» What you will do
Report back each line of the records that contains the string "field".

Code change snippets:
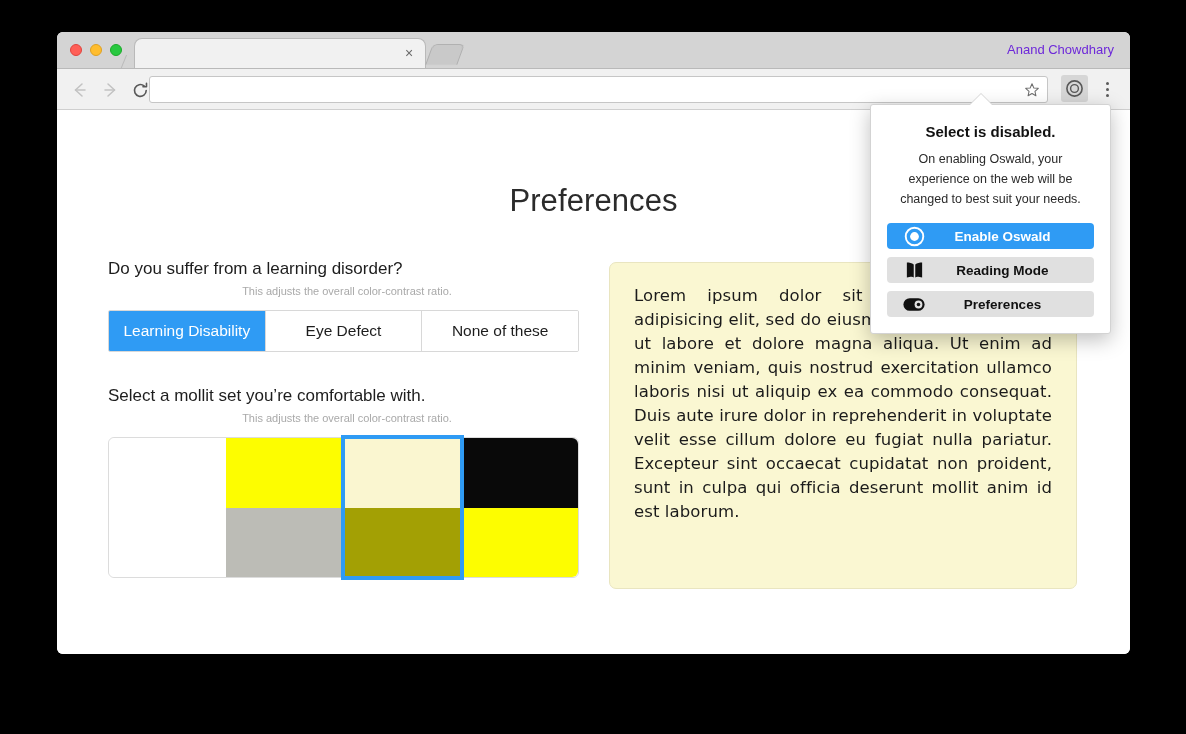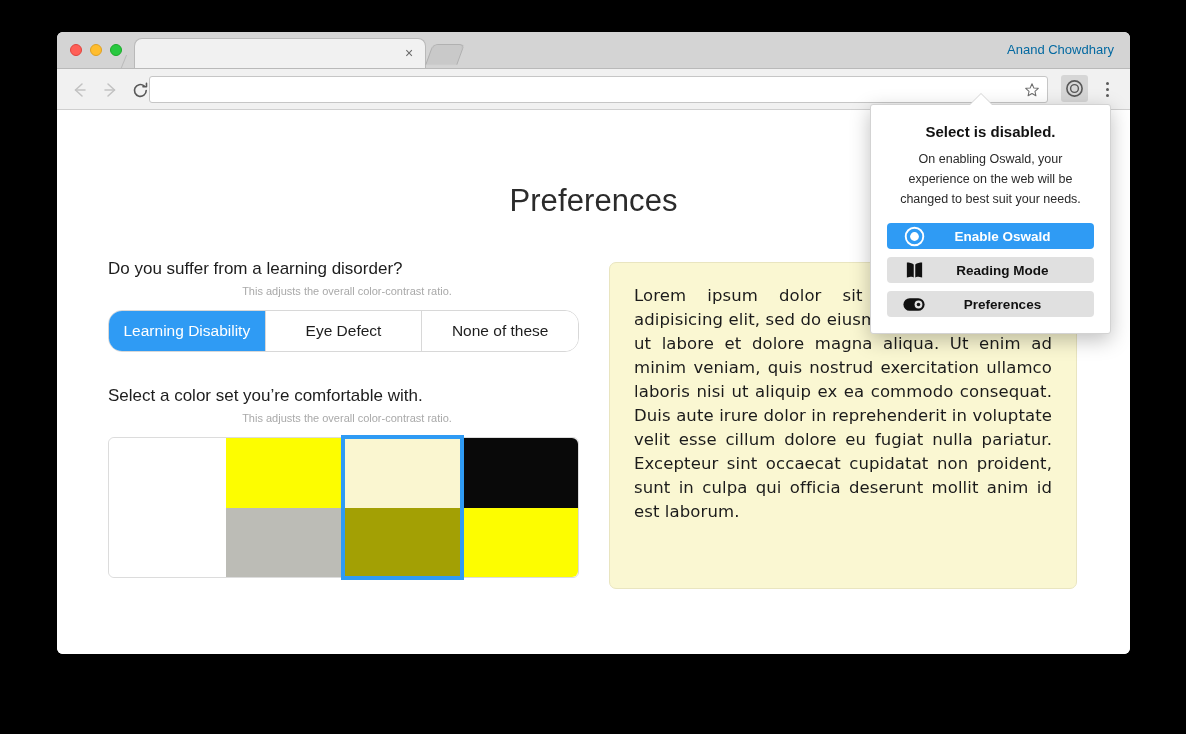--- a/index.html
+++ b/index.html
@@ -102,21 +102,21 @@
     border: 1px solid #b0b0b0;
     border-bottom: none;
     border-radius: 5px 5px 0 0;
     transform: skewX(-20deg);
   }
   #window-user {
     position: absolute;
     right: 16px;
     top: 10px;
     font-size: 13px;
-    color: #0369a1;
+    color: #6d28d9;
   }
 
   
   #toolbar {
     position: relative;
     height: 40px;
     background: #f1f1f1;
     border-bottom: 1px solid #cfcfcf;
   }
   .nav-btn {
@@ -228,21 +228,21 @@
     margin: 0 0 13px 0;
     text-align: center;
   }
 
   
   #segmented-control {
     display: flex;
     width: 471px;
     height: 42px;
     border: 1px solid #d8d8d8;
-    border-radius: 14px;
+    border-radius: 2px;
     overflow: hidden;
     background: #ffffff;
     box-sizing: border-box;
   }
   .segment {
     flex: 1;
     display: flex;
     align-items: center;
     justify-content: center;
     font-size: 15.5px;
@@ -463,21 +463,21 @@
         <p class="field-help">This adjusts the overall color-contrast ratio.</p>
 
         <div id="segmented-control">
           <div class="segment selected" style="background: rgb(47, 155, 244);">Learning Disability</div>
           <div class="segment">Eye Defect</div>
           <div class="segment">None of these</div>
         </div>
       </div>
 
       <div class="second-field">
-        <p class="field-label">Select a color set you’re comfortable with.</p>
+        <p class="field-label">Select a mollit set you’re comfortable with.</p>
         <p class="field-help">This adjusts the overall color-contrast ratio.</p>
 
         <div id="swatch-grid">
           <div class="swatch-set">
             <div class="swatch-half" style="background: rgb(255, 255, 255);"></div>
             <div class="swatch-half" style="background: rgb(255, 255, 255);"></div>
           </div>
           <div class="swatch-set">
             <div class="swatch-half" style="background: rgb(253, 253, 0);"></div>
             <div class="swatch-half" style="background: rgb(188, 188, 182);"></div>

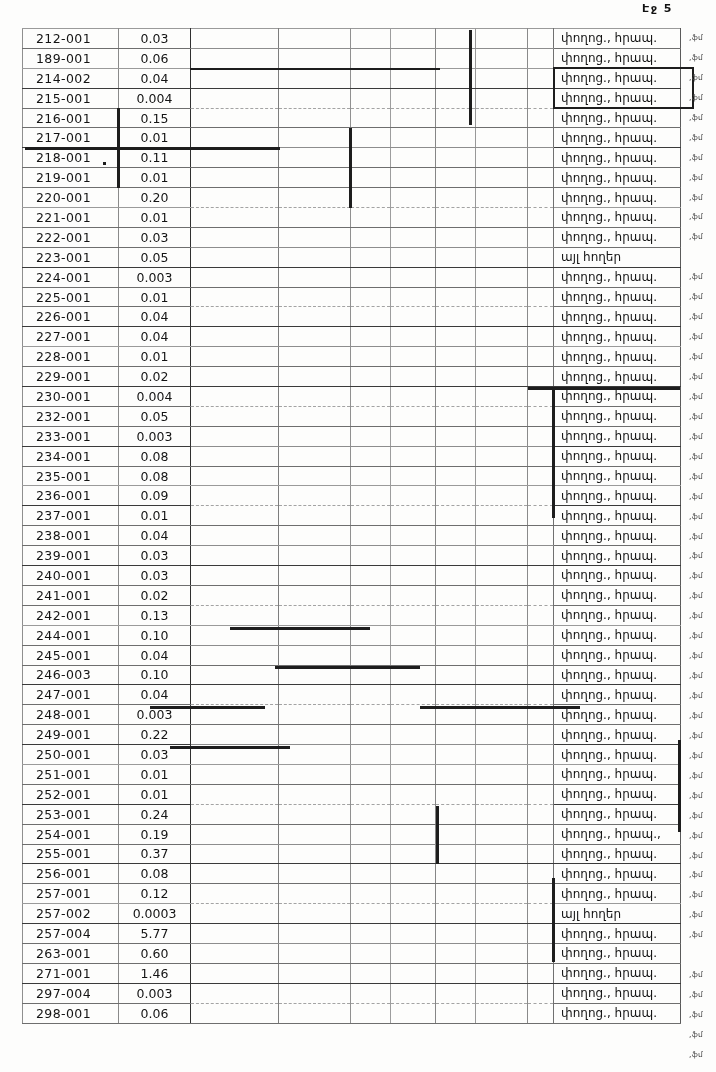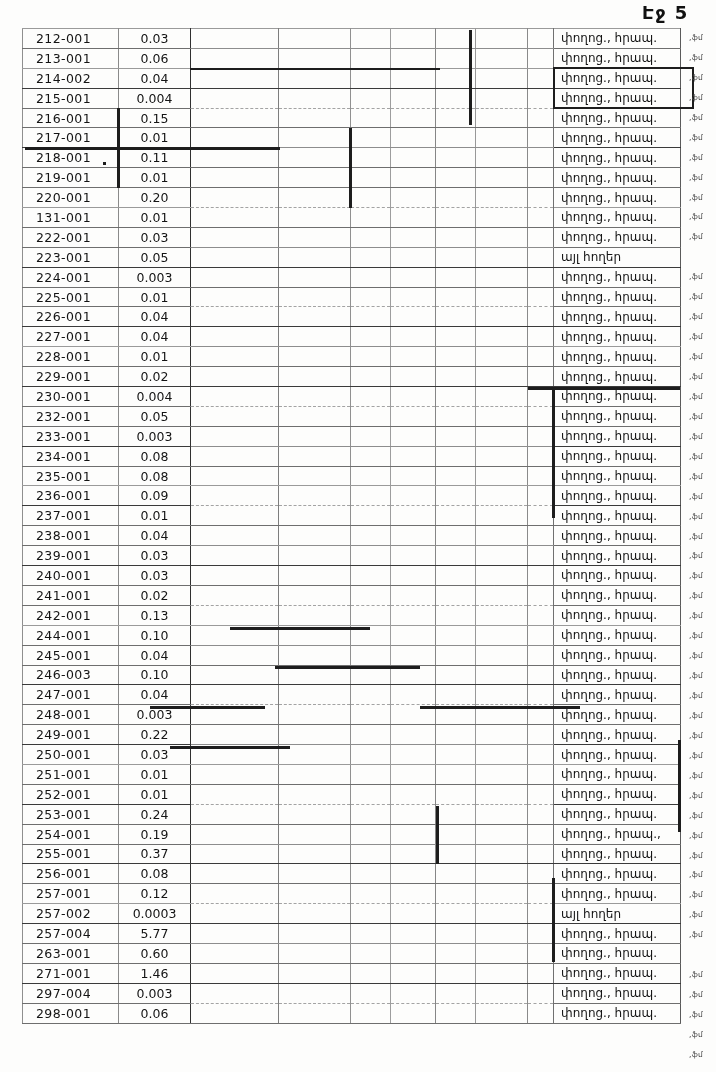--- a/index.html
+++ b/index.html
@@ -2,21 +2,21 @@
 <html><head>
 <meta charset="utf-8">
 <style>
   html,body{margin:0;padding:0;background:#ffffff;}
   .page{
     position:relative;width:716px;height:1072px;background:#fdfdfc;
     font-family:"DejaVu Sans","Liberation Sans",sans-serif;color:#1b1b1b;
     overflow:hidden;
   }
   .page-label{
-    position:absolute;top:2px;left:642px;font-size:18px;font-weight:bold;
+    position:absolute;top:2px;left:642px;font-size:11px;font-weight:bold;
     letter-spacing:1.5px;color:#111;
   }
   table.grid{
     position:absolute;top:28px;left:22px;width:658px;
     border-collapse:collapse;table-layout:fixed;
     border:1.5px solid #5a5a5a;border-top:1px solid #9a9a9a;border-left:1px solid #8f8f8f;
   }
   td{
     height:18.9px;padding:0;font-size:12.5px;white-space:nowrap;overflow:hidden;
     border-bottom:1px solid #6e6e6e;color:#141414;
@@ -68,21 +68,21 @@
           <td class="mid c2"></td>
           <td class="mid c3"></td>
           <td class="mid c4"></td>
           <td class="mid c5"></td>
           <td class="mid c6"></td>
           <td class="mid c7"></td>
           <td class="mid c8"></td>
           <td class="cat">փողոց., հրապ.</td>
         </tr>
         <tr>
-          <td class="code">213-001</td>
+          <td class="code">189-001</td>
           <td class="area">0.06</td>
           <td class="mid c2"></td>
           <td class="mid c3"></td>
           <td class="mid c4"></td>
           <td class="mid c5"></td>
           <td class="mid c6"></td>
           <td class="mid c7"></td>
           <td class="mid c8"></td>
           <td class="cat">փողոց., հրապ.</td>
         </tr>
@@ -164,21 +164,21 @@
           <td class="mid c2"></td>
           <td class="mid c3"></td>
           <td class="mid c4"></td>
           <td class="mid c5"></td>
           <td class="mid c6"></td>
           <td class="mid c7"></td>
           <td class="mid c8"></td>
           <td class="cat">փողոց., հրապ.</td>
         </tr>
         <tr>
-          <td class="code">131-001</td>
+          <td class="code">221-001</td>
           <td class="area">0.01</td>
           <td class="mid c2"></td>
           <td class="mid c3"></td>
           <td class="mid c4"></td>
           <td class="mid c5"></td>
           <td class="mid c6"></td>
           <td class="mid c7"></td>
           <td class="mid c8"></td>
           <td class="cat">փողոց., հրապ.</td>
         </tr>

» Answer to this exercise
         <p class="field-help">This adjusts the overall color-contrast ratio.</p>
       <div class="second-field">
-        <p class="field-label">Select a color set you’re comfortable with.</p>
+        <p class="field-label">Select a mollit set you’re comfortable with.</p>
         <p class="field-help">This adjusts the overall color-contrast ratio.</p>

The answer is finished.